[Exercise data]

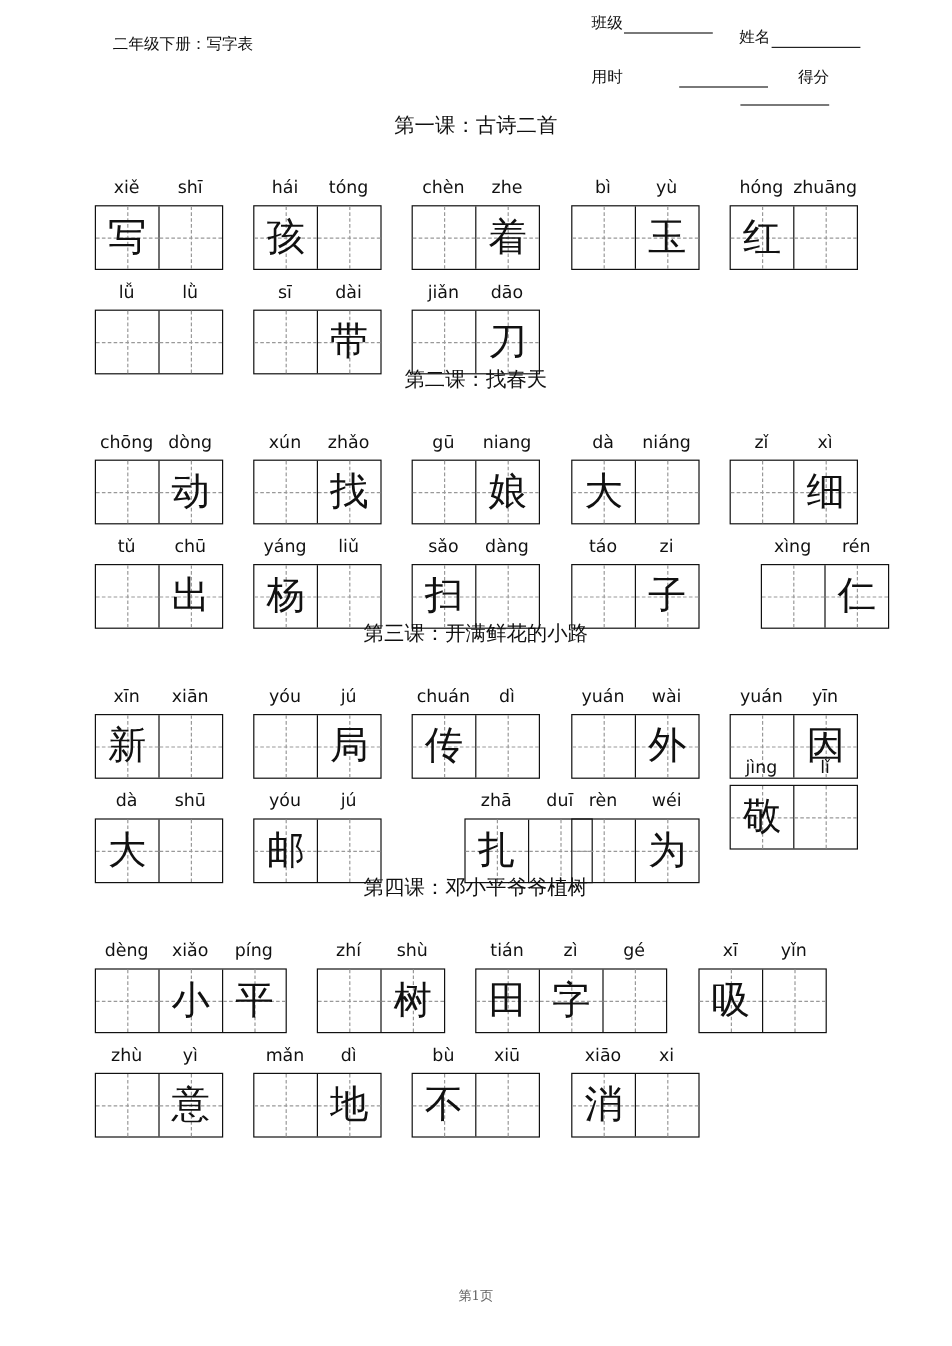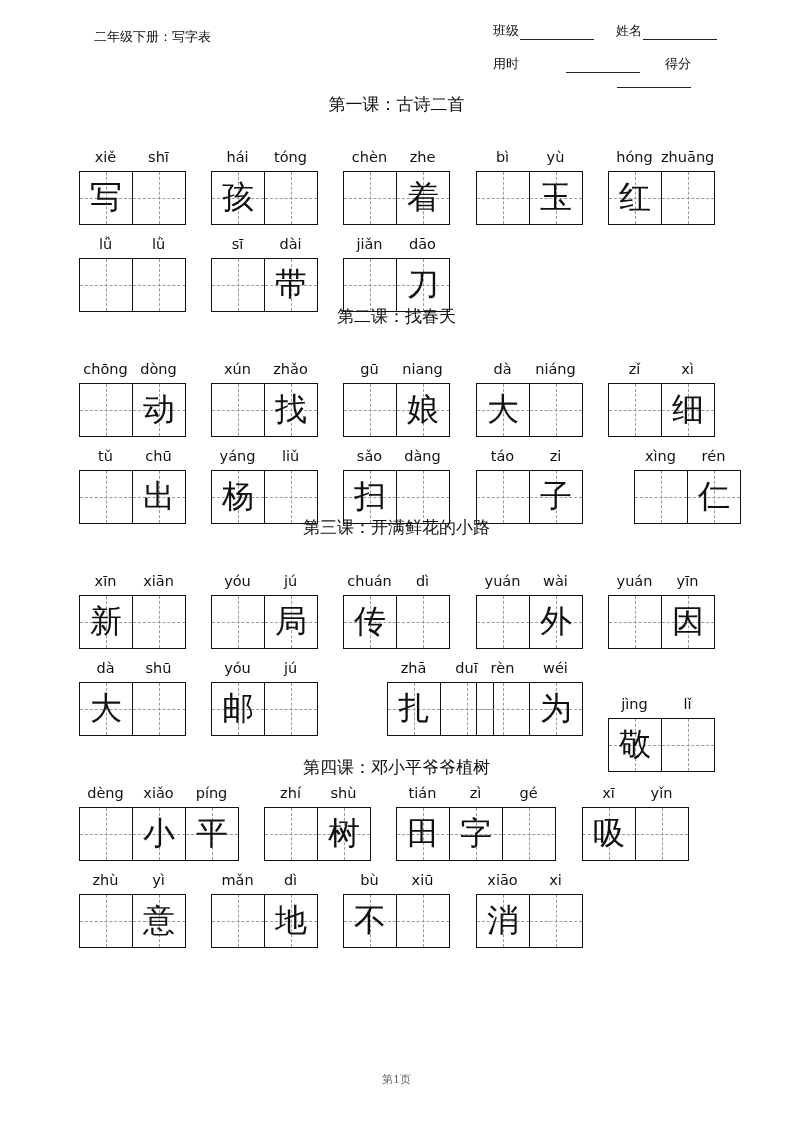--- a/index.html
+++ b/index.html
@@ -19,21 +19,21 @@
   .box::after { content:""; position:absolute; top:50%; left:0; right:0; border-top:1px dashed #999; }
   .ch { position:absolute; inset:0; display:flex; align-items:center; justify-content:center;
         font-size:32px; z-index:1; font-family:"DejaVu Serif", serif; }
   .footer { position:absolute; left:0; width:793px; top:1072px; text-align:center; font-size:11px; color:#666; }
 </style>
 </head>
 <body>
 
 <div class="hdr-title">二年级下册：写字表</div>
 
-<div class="field" style="left:493px; top:22px;text-align:center;">
+<div class="field" style="left:493px; top:10px;text-align:center;">
   <span>班级</span>
   <span class="line"></span>
 </div>
 <div class="field" style="left:616px; top:22px;">
   <span>姓名</span>
   <span class="line"></span>
 </div>
 <div class="field" style="left:493px; top:55px;gap:46px;">
   <span>用时</span>
   <span class="line"></span>
@@ -418,35 +418,35 @@
       </div>
       <div class="boxes">
         <div class="box">
           <span class="ch"></span>
         </div>
         <div class="box">
           <span class="ch">为</span>
         </div>
       </div>
     </div>
-    <div class="group" style="left: 608px; top: 668px;">
+    <div class="group" style="left: 608px; top: 604px;">
       <div class="pys">
         <span class="py">jìng</span>
         <span class="py">lǐ</span>
       </div>
       <div class="boxes">
         <div class="box">
           <span class="ch">敬</span>
         </div>
         <div class="box">
           <span class="ch"></span>
         </div>
       </div>
     </div>
-    <div class="lesson-title" style="top: 728px; margin-top: 28px;">第四课：邓小平爷爷植树</div>
+    <div class="lesson-title" style="top: 728px;">第四课：邓小平爷爷植树</div>
     <div class="group" style="left: 79px; top: 757px;">
       <div class="pys">
         <span class="py">dèng</span>
         <span class="py">xiǎo</span>
         <span class="py">píng</span>
       </div>
       <div class="boxes">
         <div class="box">
           <span class="ch"></span>
         </div>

[/Exercise data]

> _What to do_:
Write out the data again word for word, minus any images.

> _Your response_:
--- a/index.html
+++ b/index.html
@@ -19,21 +19,21 @@
   .box::after { content:""; position:absolute; top:50%; left:0; right:0; border-top:1px dashed #999; }
   .ch { position:absolute; inset:0; display:flex; align-items:center; justify-content:center;
         font-size:32px; z-index:1; font-family:"DejaVu Serif", serif; }
   .footer { position:absolute; left:0; width:793px; top:1072px; text-align:center; font-size:11px; color:#666; }
 </style>
 </head>
 <body>
 
 <div class="hdr-title">二年级下册：写字表</div>
 
-<div class="field" style="left:493px; top:22px;text-align:center;">
+<div class="field" style="left:493px; top:10px;text-align:center;">
   <span>班级</span>
   <span class="line"></span>
 </div>
 <div class="field" style="left:616px; top:22px;">
   <span>姓名</span>
   <span class="line"></span>
 </div>
 <div class="field" style="left:493px; top:55px;gap:46px;">
   <span>用时</span>
   <span class="line"></span>
@@ -418,35 +418,35 @@
       </div>
       <div class="boxes">
         <div class="box">
           <span class="ch"></span>
         </div>
         <div class="box">
           <span class="ch">为</span>
         </div>
       </div>
     </div>
-    <div class="group" style="left: 608px; top: 668px;">
+    <div class="group" style="left: 608px; top: 604px;">
       <div class="pys">
         <span class="py">jìng</span>
         <span class="py">lǐ</span>
       </div>
       <div class="boxes">
         <div class="box">
           <span class="ch">敬</span>
         </div>
         <div class="box">
           <span class="ch"></span>
         </div>
       </div>
     </div>
-    <div class="lesson-title" style="top: 728px; margin-top: 28px;">第四课：邓小平爷爷植树</div>
+    <div class="lesson-title" style="top: 728px;">第四课：邓小平爷爷植树</div>
     <div class="group" style="left: 79px; top: 757px;">
       <div class="pys">
         <span class="py">dèng</span>
         <span class="py">xiǎo</span>
         <span class="py">píng</span>
       </div>
       <div class="boxes">
         <div class="box">
           <span class="ch"></span>
         </div>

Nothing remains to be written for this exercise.